Task statement. Write out, please, each line from the one containing "the code snippet" to the final line of the data, both included, exactly and without pictures.

Entries taken from a collection:

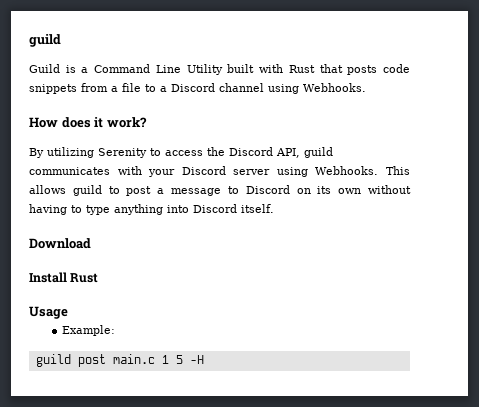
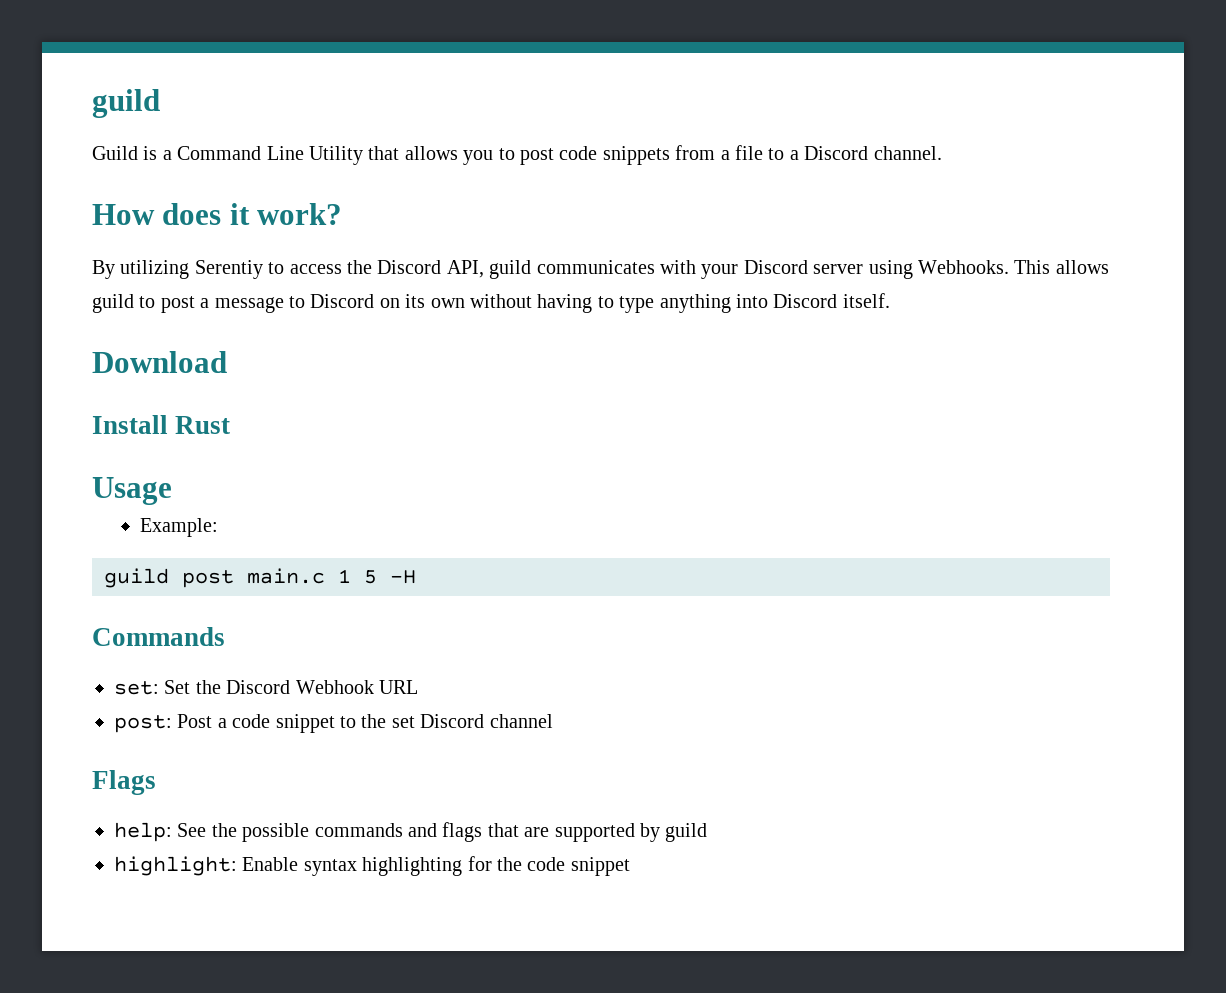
- Guild is a Command Line Utility built with Rust that posts code snippets from a file to a Discord channel using Webhooks.
+ Guild is a Command Line Utility that allows you to post code snippets from a file to a Discord channel.
- By utilizing Serenity to access the Discord API, guild communicates with your Discord server using Webhooks.
+ By utilizing Serentiy to access the Discord API, guild communicates with your Discord server using Webhooks.
+ Commands
+ set: Set the Discord Webhook URL
+ post: Post a code snippet to the set Discord channel
+ Flags
+ help: See the possible commands and flags that are supported by guild
+ highlight: Enable syntax highlighting for the code snippet

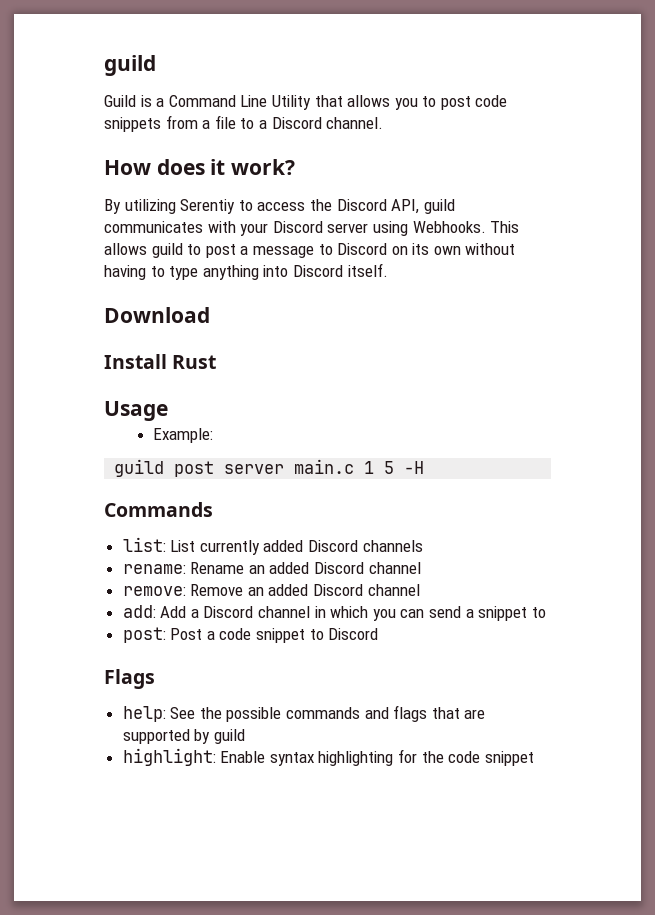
- guild post main.c 1 5 -H
+ guild post server main.c 1 5 -H
- set: Set the Discord Webhook URL
+ list: List currently added Discord channels
+ rename: Rename an added Discord channel
+ remove: Remove an added Discord channel
+ add: Add a Discord channel in which you can send a snippet to
- post: Post a code snippet to the set Discord channel
+ post: Post a code snippet to Discord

Exercise result.
+ highlight: Enable syntax highlighting for the code snippet

- guild post main.c 1 5 -H
+ guild post server main.c 1 5 -H
- set: Set the Discord Webhook URL
+ list: List currently added Discord channels
+ rename: Rename an added Discord channel
+ remove: Remove an added Discord channel
+ add: Add a Discord channel in which you can send a snippet to
- post: Post a code snippet to the set Discord channel
+ post: Post a code snippet to Discord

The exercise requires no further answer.